**** Exercise data ****
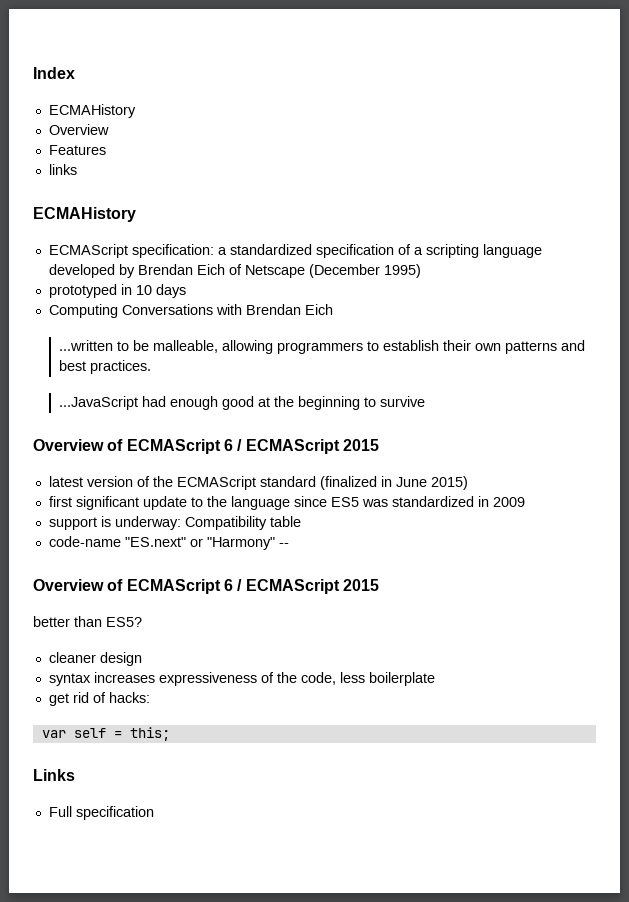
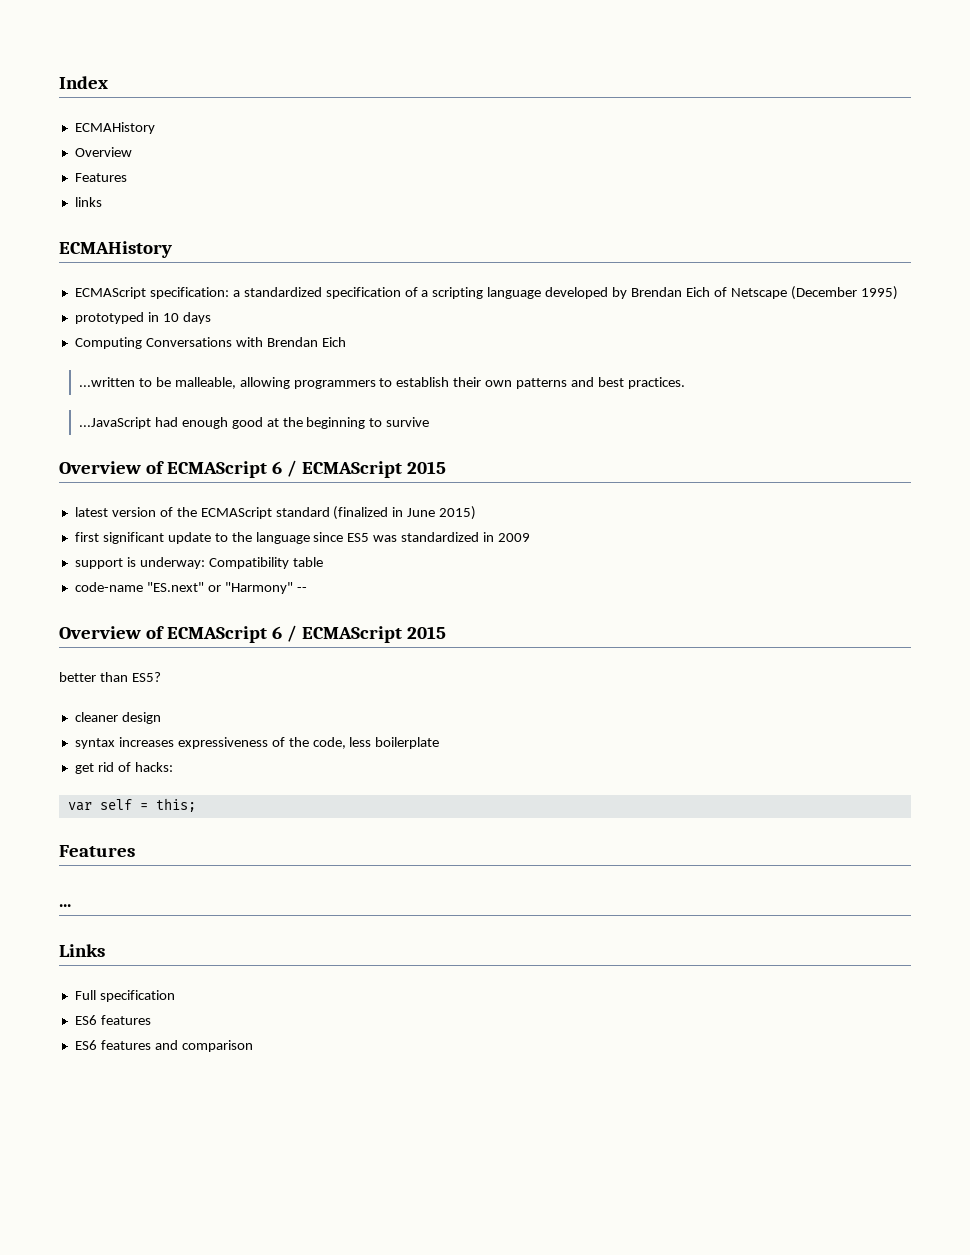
  var self = this;
+ Features
+ ...
  Full specification
+ ES6 features
+ ES6 features and comparison

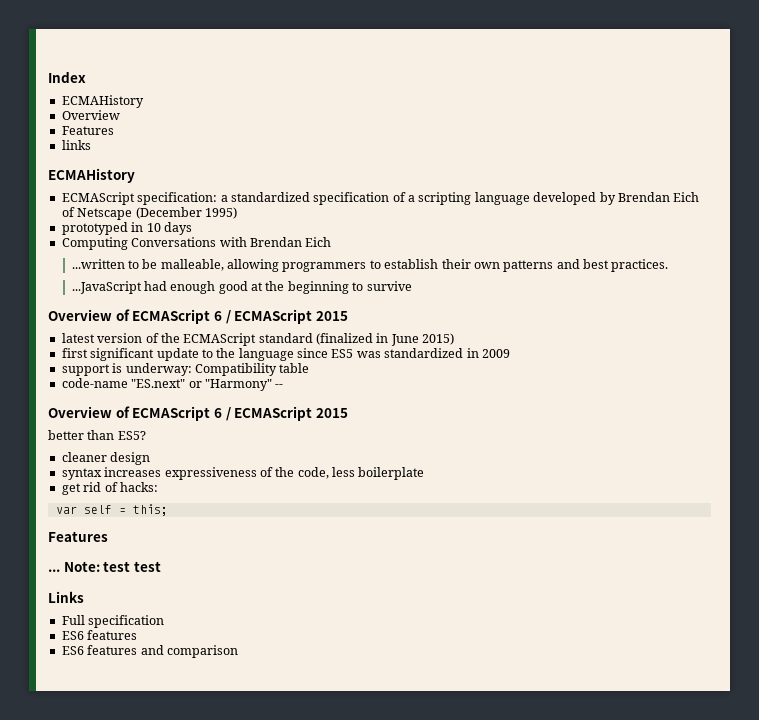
+ Note: test test

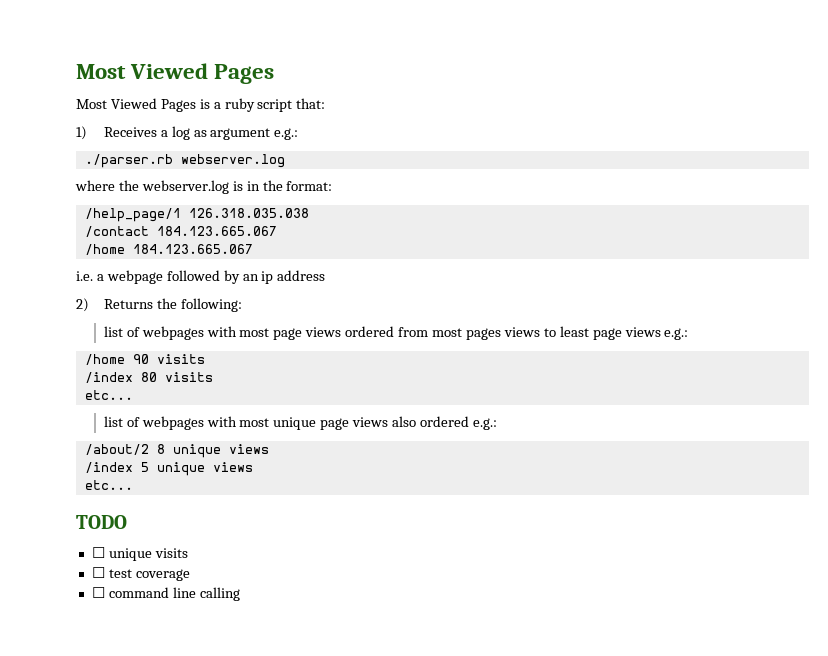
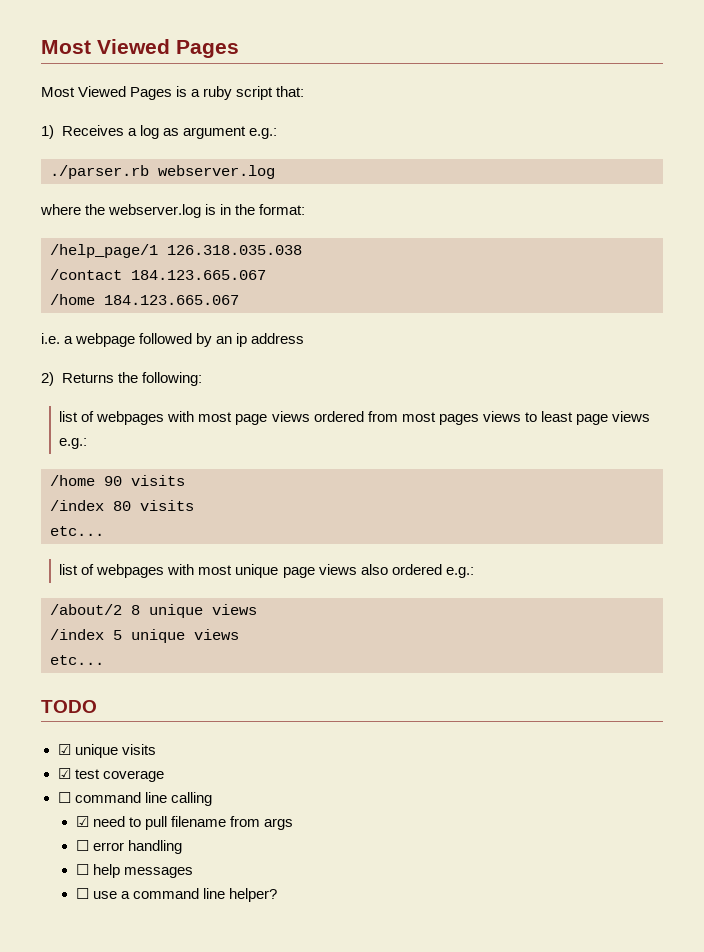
- ☐ unique visits
+ ☑ unique visits
- ☐ test coverage
+ ☑ test coverage
+ ☑ need to pull filename from args
+ ☐ error handling
+ ☐ help messages
+ ☐ use a command line helper?

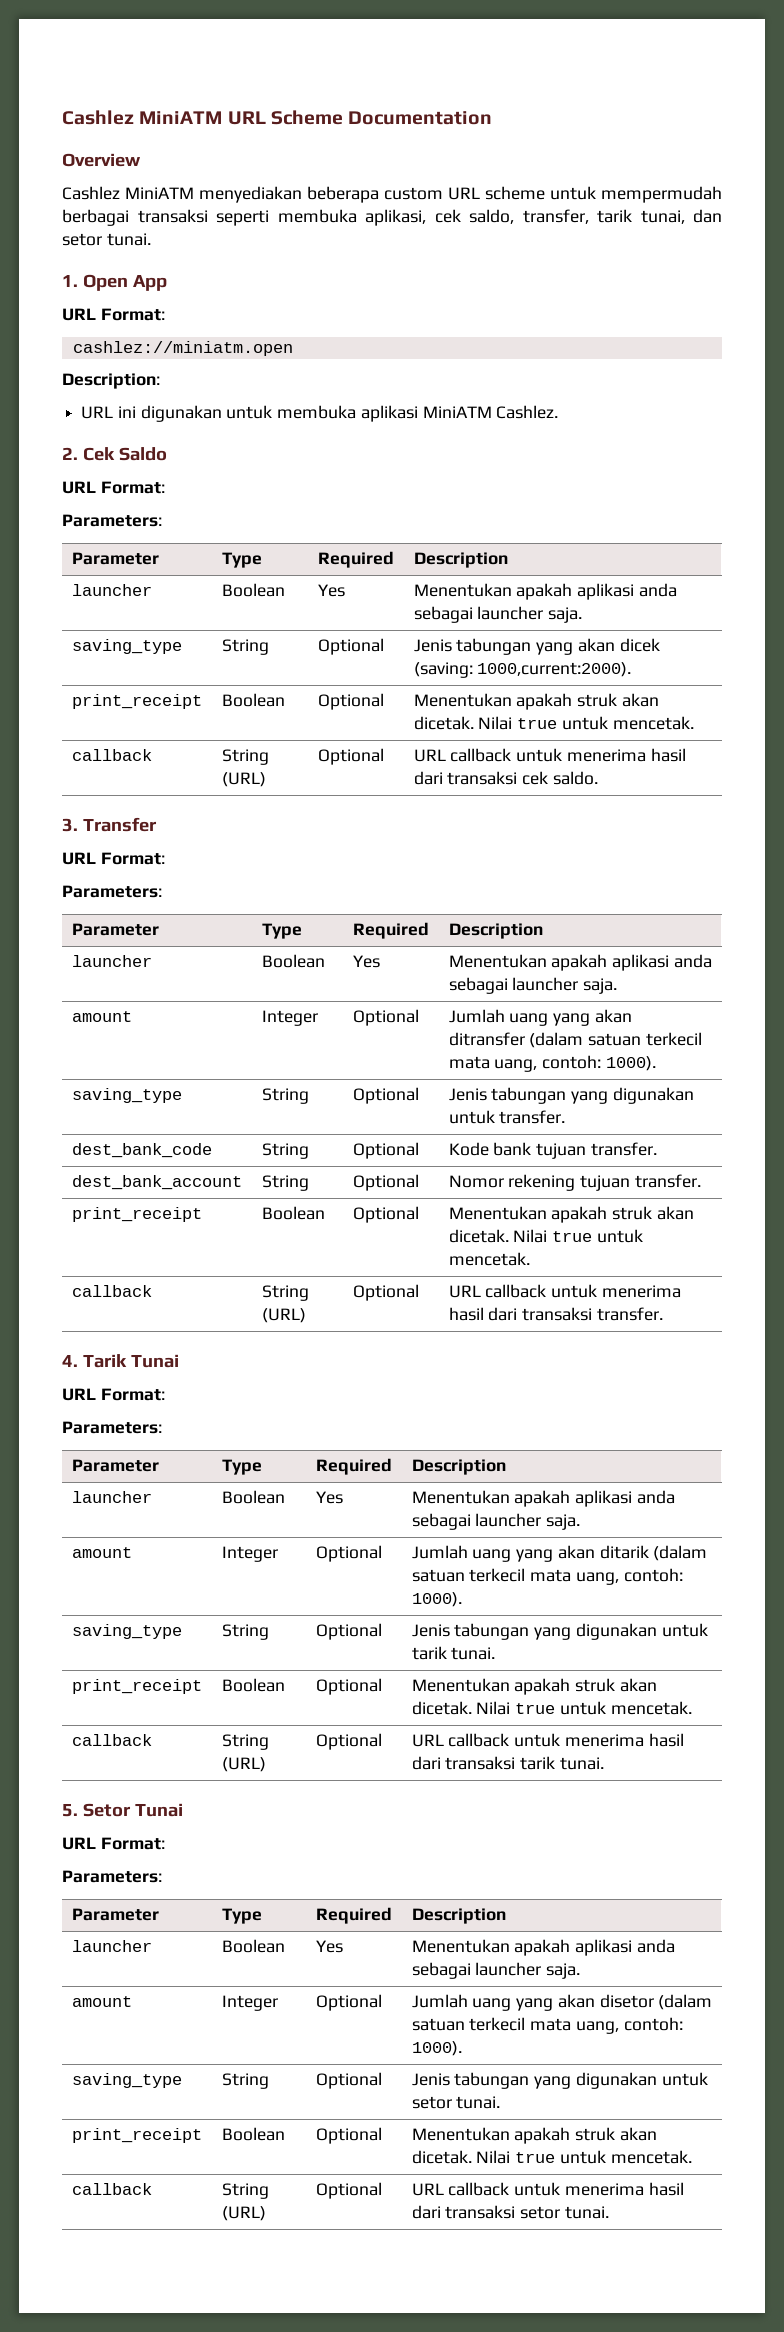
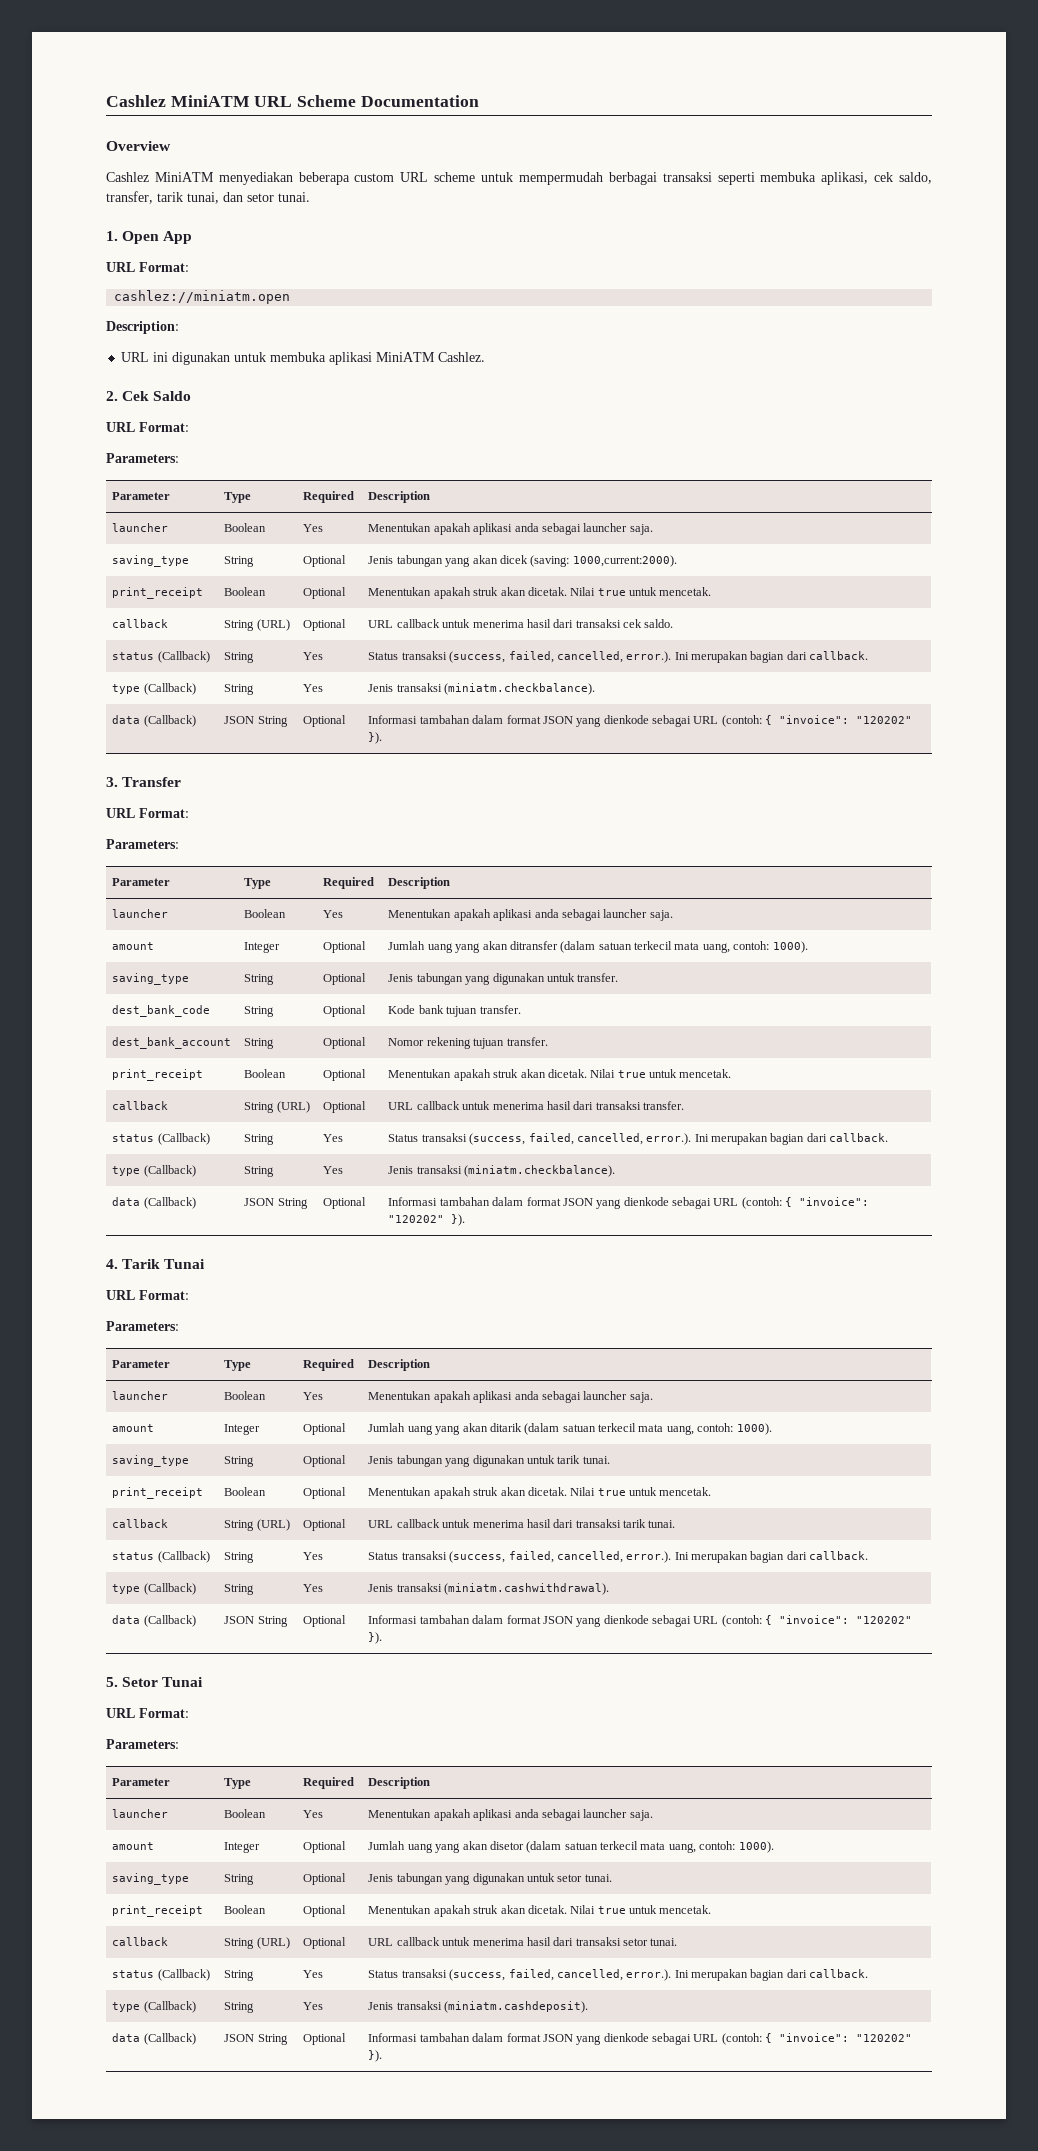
  callback | String (URL) | Optional | URL callback untuk menerima hasil dari transaksi cek saldo.
+ status (Callback) | String | Yes | Status transaksi (success, failed, cancelled, error.). Ini merupakan bagian dari callback.
+ type (Callback) | String | Yes | Jenis transaksi (miniatm.checkbalance).
+ data (Callback) | JSON String | Optional | Informasi tambahan dalam format JSON yang dienkode sebagai URL (contoh: { "invoice": "120202" }).
  callback | String (URL) | Optional | URL callback untuk menerima hasil dari transaksi transfer.
+ status (Callback) | String | Yes | Status transaksi (success, failed, cancelled, error.). Ini merupakan bagian dari callback.
+ type (Callback) | String | Yes | Jenis transaksi (miniatm.checkbalance).
+ data (Callback) | JSON String | Optional | Informasi tambahan dalam format JSON yang dienkode sebagai URL (contoh: { "invoice": "120202" }).
  callback | String (URL) | Optional | URL callback untuk menerima hasil dari transaksi tarik tunai.
+ status (Callback) | String | Yes | Status transaksi (success, failed, cancelled, error.). Ini merupakan bagian dari callback.
+ type (Callback) | String | Yes | Jenis transaksi (miniatm.cashwithdrawal).
+ data (Callback) | JSON String | Optional | Informasi tambahan dalam format JSON yang dienkode sebagai URL (contoh: { "invoice": "120202" }).
  callback | String (URL) | Optional | URL callback untuk menerima hasil dari transaksi setor tunai.
+ status (Callback) | String | Yes | Status transaksi (success, failed, cancelled, error.). Ini merupakan bagian dari callback.
+ type (Callback) | String | Yes | Jenis transaksi (miniatm.cashdeposit).
+ data (Callback) | JSON String | Optional | Informasi tambahan dalam format JSON yang dienkode sebagai URL (contoh: { "invoice": "120202" }).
****
Task statement:
Repeat, word for word and with no pictures, only the lines running from the beginning of the data to the line that contains "Jenis transaksi (miniatm.cashdeposit).".

Solution:
  var self = this;
+ Features
+ ...
  Full specification
+ ES6 features
+ ES6 features and comparison

+ Note: test test

- ☐ unique visits
+ ☑ unique visits
- ☐ test coverage
+ ☑ test coverage
+ ☑ need to pull filename from args
+ ☐ error handling
+ ☐ help messages
+ ☐ use a command line helper?

  callback | String (URL) | Optional | URL callback untuk menerima hasil dari transaksi cek saldo.
+ status (Callback) | String | Yes | Status transaksi (success, failed, cancelled, error.). Ini merupakan bagian dari callback.
+ type (Callback) | String | Yes | Jenis transaksi (miniatm.checkbalance).
+ data (Callback) | JSON String | Optional | Informasi tambahan dalam format JSON yang dienkode sebagai URL (contoh: { "invoice": "120202" }).
  callback | String (URL) | Optional | URL callback untuk menerima hasil dari transaksi transfer.
+ status (Callback) | String | Yes | Status transaksi (success, failed, cancelled, error.). Ini merupakan bagian dari callback.
+ type (Callback) | String | Yes | Jenis transaksi (miniatm.checkbalance).
+ data (Callback) | JSON String | Optional | Informasi tambahan dalam format JSON yang dienkode sebagai URL (contoh: { "invoice": "120202" }).
  callback | String (URL) | Optional | URL callback untuk menerima hasil dari transaksi tarik tunai.
+ status (Callback) | String | Yes | Status transaksi (success, failed, cancelled, error.). Ini merupakan bagian dari callback.
+ type (Callback) | String | Yes | Jenis transaksi (miniatm.cashwithdrawal).
+ data (Callback) | JSON String | Optional | Informasi tambahan dalam format JSON yang dienkode sebagai URL (contoh: { "invoice": "120202" }).
  callback | String (URL) | Optional | URL callback untuk menerima hasil dari transaksi setor tunai.
+ status (Callback) | String | Yes | Status transaksi (success, failed, cancelled, error.). Ini merupakan bagian dari callback.
+ type (Callback) | String | Yes | Jenis transaksi (miniatm.cashdeposit).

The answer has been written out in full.